ACTION ITEM
Repeat the records below verbatim, and do not copy their pictures.

SUPPLIED RECORDS
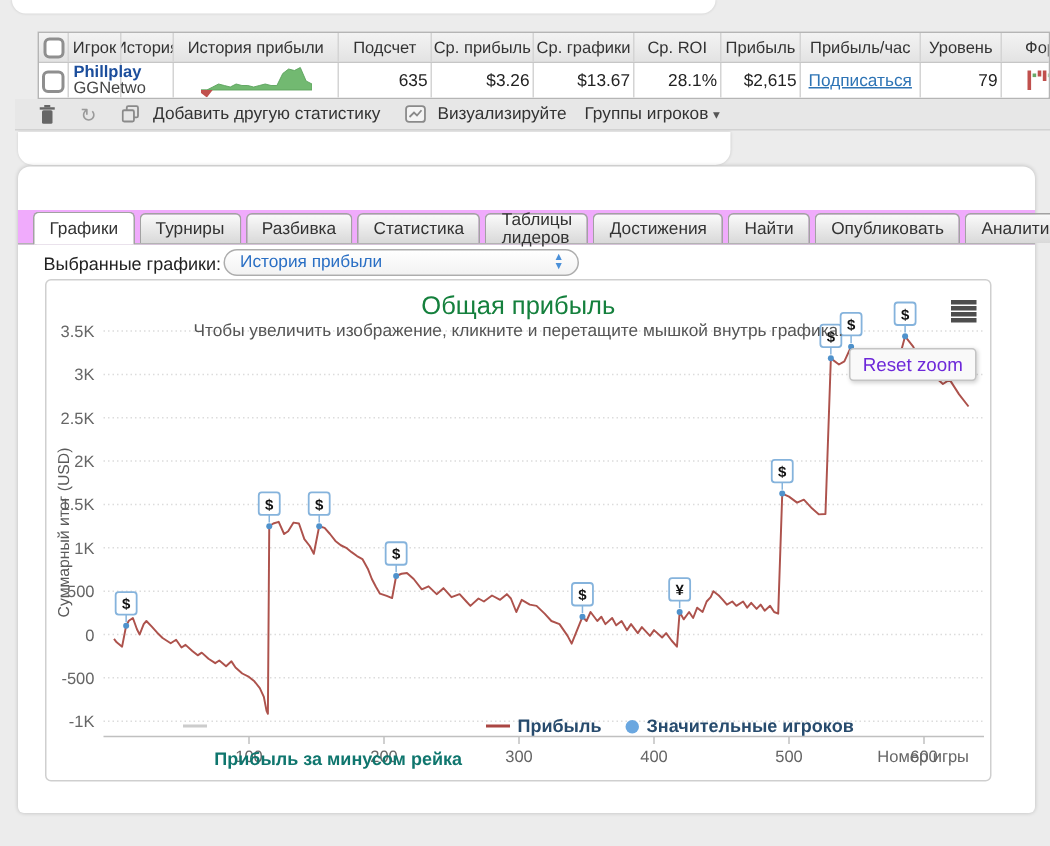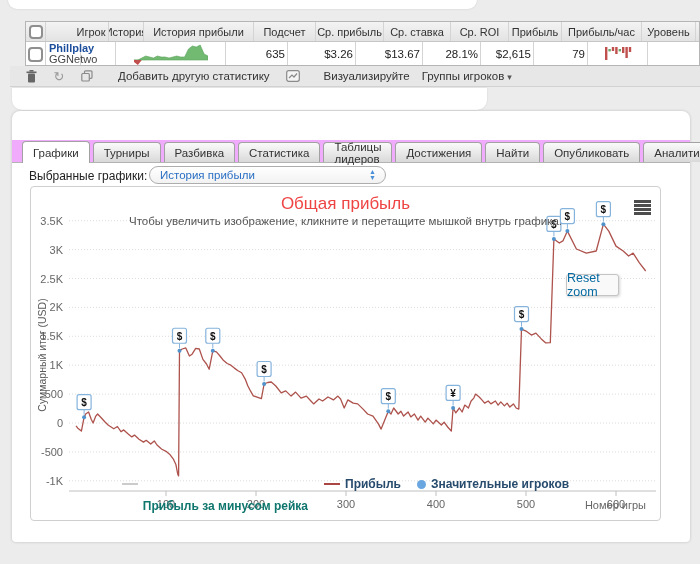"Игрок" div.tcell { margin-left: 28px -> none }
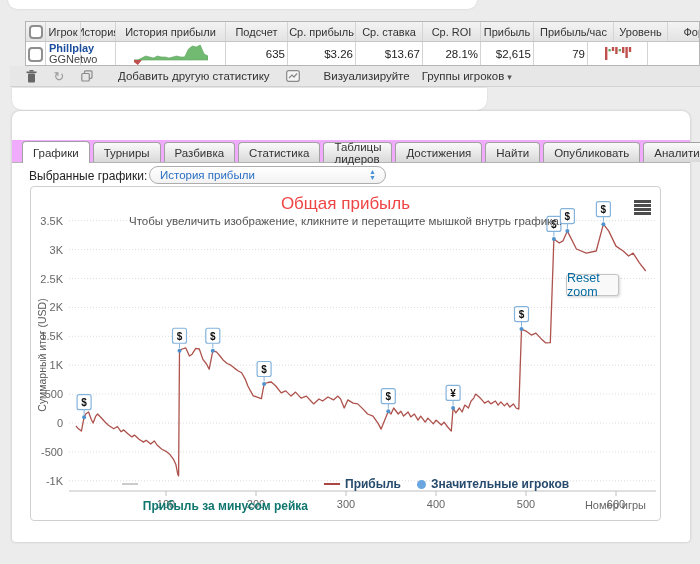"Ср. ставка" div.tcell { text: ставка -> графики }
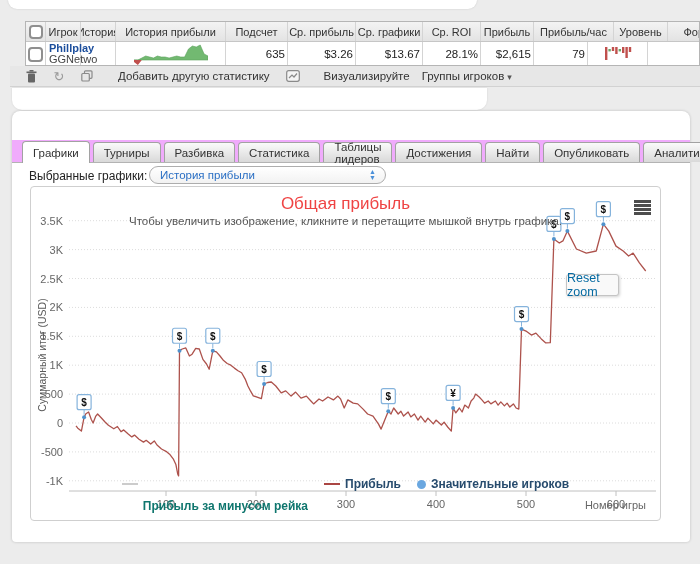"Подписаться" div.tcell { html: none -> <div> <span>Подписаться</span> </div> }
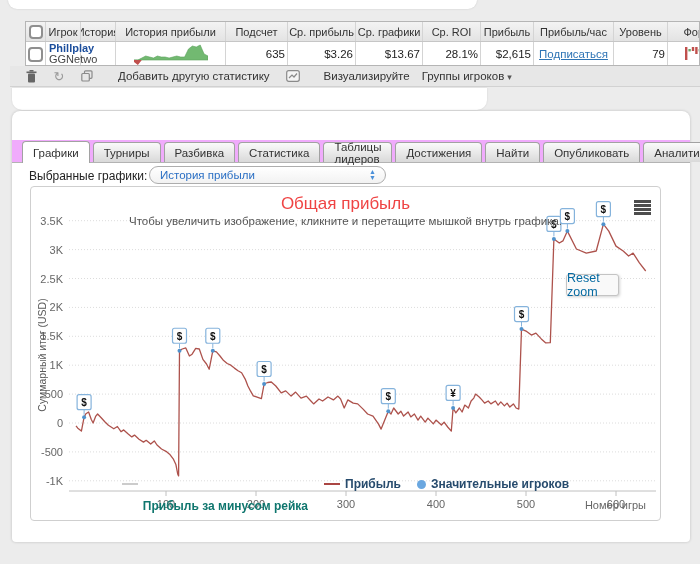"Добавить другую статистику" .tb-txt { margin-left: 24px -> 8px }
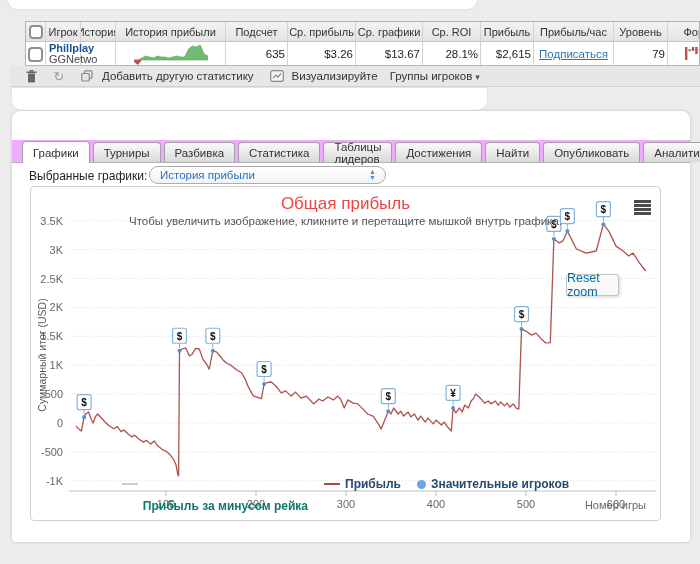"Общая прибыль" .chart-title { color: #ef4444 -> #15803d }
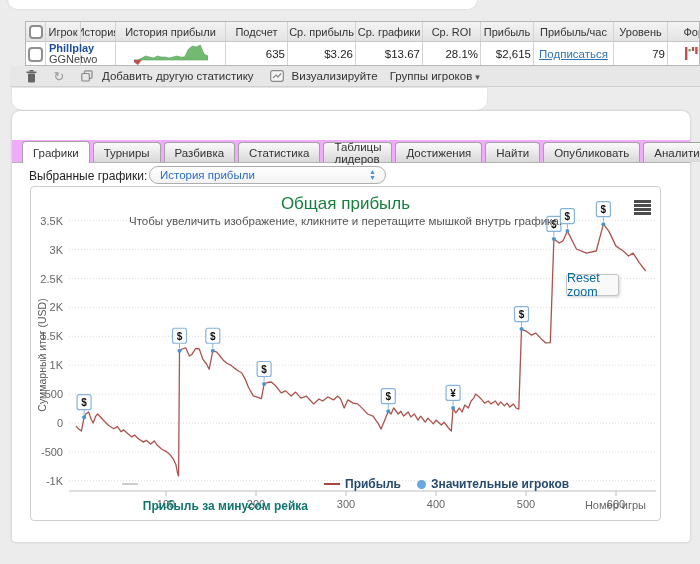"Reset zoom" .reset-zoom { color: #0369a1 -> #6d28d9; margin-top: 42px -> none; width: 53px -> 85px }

EXPECTED OUTPUT
"Игрок" div.tcell { margin-left: 28px -> none }
"Ср. ставка" div.tcell { text: ставка -> графики }
"Подписаться" div.tcell { html: none -> <div> <span>Подписаться</span> </div> }
"Добавить другую статистику" .tb-txt { margin-left: 24px -> 8px }
"Общая прибыль" .chart-title { color: #ef4444 -> #15803d }
"Reset zoom" .reset-zoom { color: #0369a1 -> #6d28d9; margin-top: 42px -> none; width: 53px -> 85px }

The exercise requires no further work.